До шестидесяти трех лет Дора носила мини-юбки, обтягивающие свитера, туфли на высоких каблуках и красила волосы в фиолетовый цвет. На левом плече у нее была наколка – двуглавый орел с ломаными молниями в когтях. Вечером она выпивала рюмку-другую водки, которую закусывала кетчупом, садилась на стул, высоко закинув ногу на ногу, и закуривала едкую сигарету. Рот у нее был полон золотых зубов. Соседи ее боялись, потому что все споры она решала сокрушительным ударом в челюсть. Последнего своего мужа она спустила с лестницы. Он сломал ключицу, ногу и три ребра, но Дора и ухом не повела. «Своего я б и пальцем не тронула, - сказала она. – А муж не родственник – сосед по койке».
Это правда, своих она не обижала, ради них была готова на все. Ради них она выживала из Татарского двора соседей-чужаков. Ее ненавидели. Говорили, что ради этих чертовых метров она подсыпает соседям в кастрюли яд… Что ради этой гнилой развалюхи она изводит врагов черным колдовством… Что ради лишнего метра готова переспать с кем угодно… Обмануть, предать, убить… Бессердечная сука, разрушительница семей… У нее мерзлое сердце и тощая душа… Мужчин в ее постели перебывало больше, чем червей на кладбище, но она никого не любила… Никого и ничего – только этот чертов дом, который и гроша ломаного не стоит…
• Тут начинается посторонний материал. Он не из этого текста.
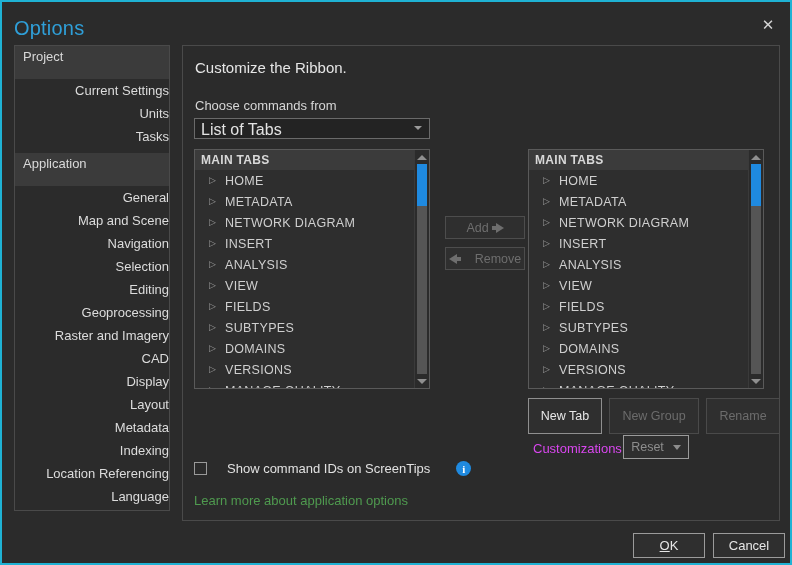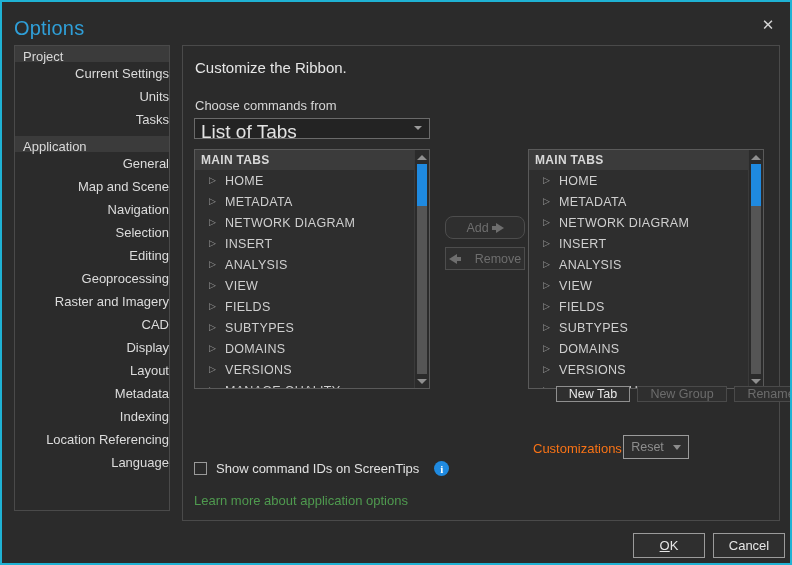--- a/index.html
+++ b/index.html
@@ -68,7 +68,7 @@
     overflow: hidden;
   }
   .nav-group-header {
-    height: 16px;
+    height: 33px;
     line-height: 21px;
     padding-left: 8px;
     font-size: 13px;

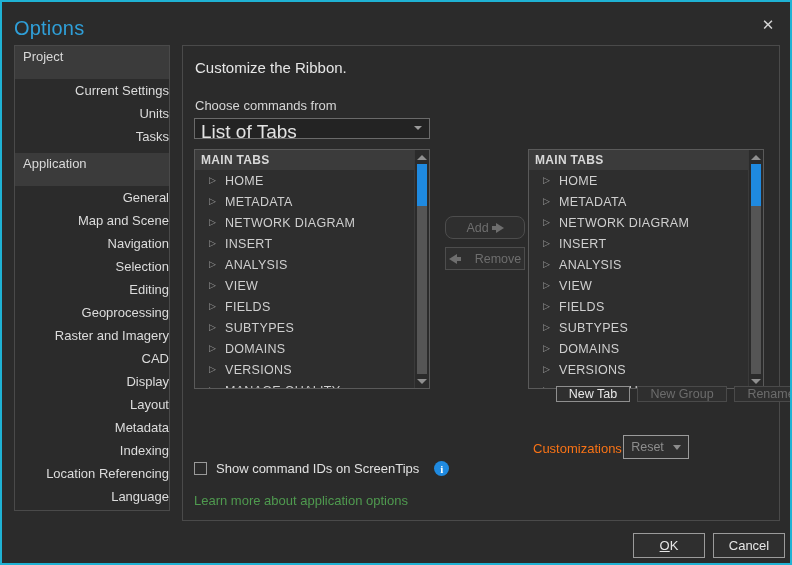--- a/index.html
+++ b/index.html
@@ -135,7 +135,7 @@
     position: absolute;
     left: 6px;
     top: 2px;
-    font-size: 19px;
+    font-size: 16px;
     color: #e3e3e3;
   }
   #combo-arrow {

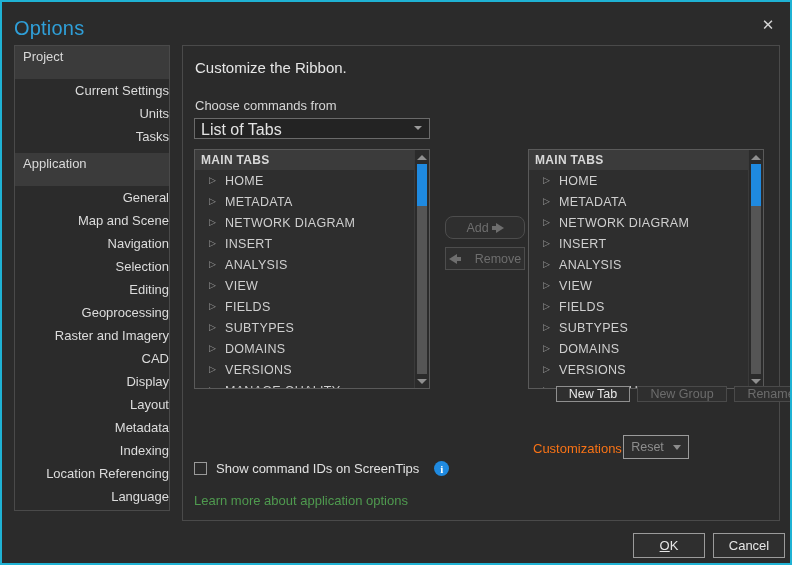--- a/index.html
+++ b/index.html
@@ -277,7 +277,7 @@
     color: #6e6e6e;
     cursor: default;
   }
-  #btn-add { top: 170px; border-radius: 8px; }
+  #btn-add { top: 170px; }
   #btn-remove { top: 201px; gap: 18px; }
   .arrow-right {
     width: 0; height: 0;

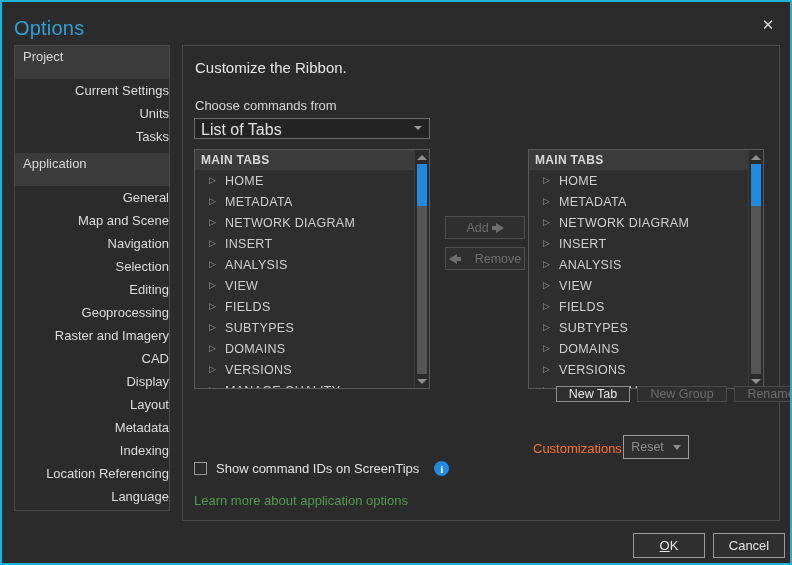--- a/index.html
+++ b/index.html
@@ -315,8 +315,8 @@
   
   .tabbtn {
     position: absolute;
-    top: 340px;
-    height: 16px;
+    top: 352px;
+    height: 36px;
     box-sizing: border-box;
     display: flex;
     align-items: center;
@@ -324,7 +324,6 @@
     font-size: 12.5px;
     cursor: default;
     background: #2f2f2f;
-    margin-left: 28px;
   }
   .tabbtn.enabled {
     border: 1px solid #8f8f8f;

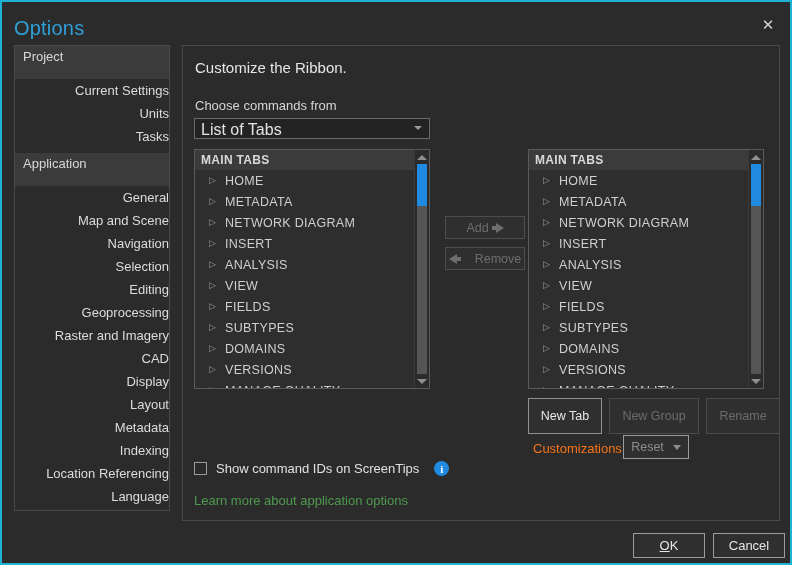--- a/index.html
+++ b/index.html
@@ -343,7 +343,7 @@
     left: 350px;
     top: 395px;
     font-size: 13px;
-    color: #f97316;
+    color: #d946ef;
   }
   #btn-reset {
     position: absolute;

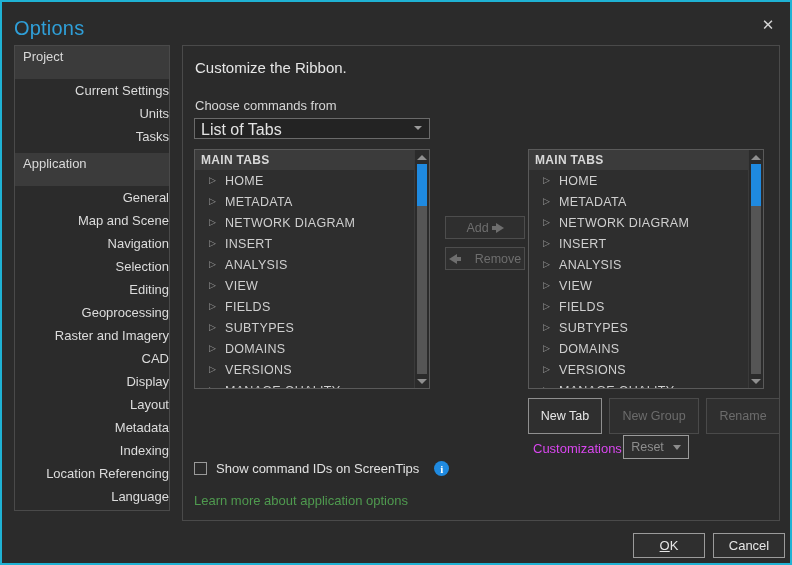--- a/index.html
+++ b/index.html
@@ -376,7 +376,7 @@
     top: 415px;
     display: flex;
     align-items: center;
-    gap: 9px;
+    gap: 20px;
   }
   #checkbox-box {
     width: 13px;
Татарским двором называлось двухэтажное чудище с ржавой крышей и несколько кирпичных сараев. Когда-то на этом месте был постоялый двор, где перед въездом в Москву отдыхали крымские посольства. Первый этаж был сложен из красного кирпича, второй – из толстых сосновых бревен, выкрашенный тусклой желтой краской. В дождливые дни дом пропитывался влагой от подвала до чердака, отсыревшие стены и оконные рамы набухали и слезились, пахло плесенью, по ночам босой жилец по пути в туалет рисковал наступить на мокрицу или сороконожку, и казалось, что вот еще немного – и вода заполнит все помещения, а жильцы всплывут под потолок, как дохлые рыбы. Когда же наступала жара, дом начинал скрипеть и стонать, двери перекашивало, половицы шевелились, горбились, в комнатах пахло горячей сосновой смолой, выступавшей из бревен, и диким хмелем, облепившим снаружи стены до крыши.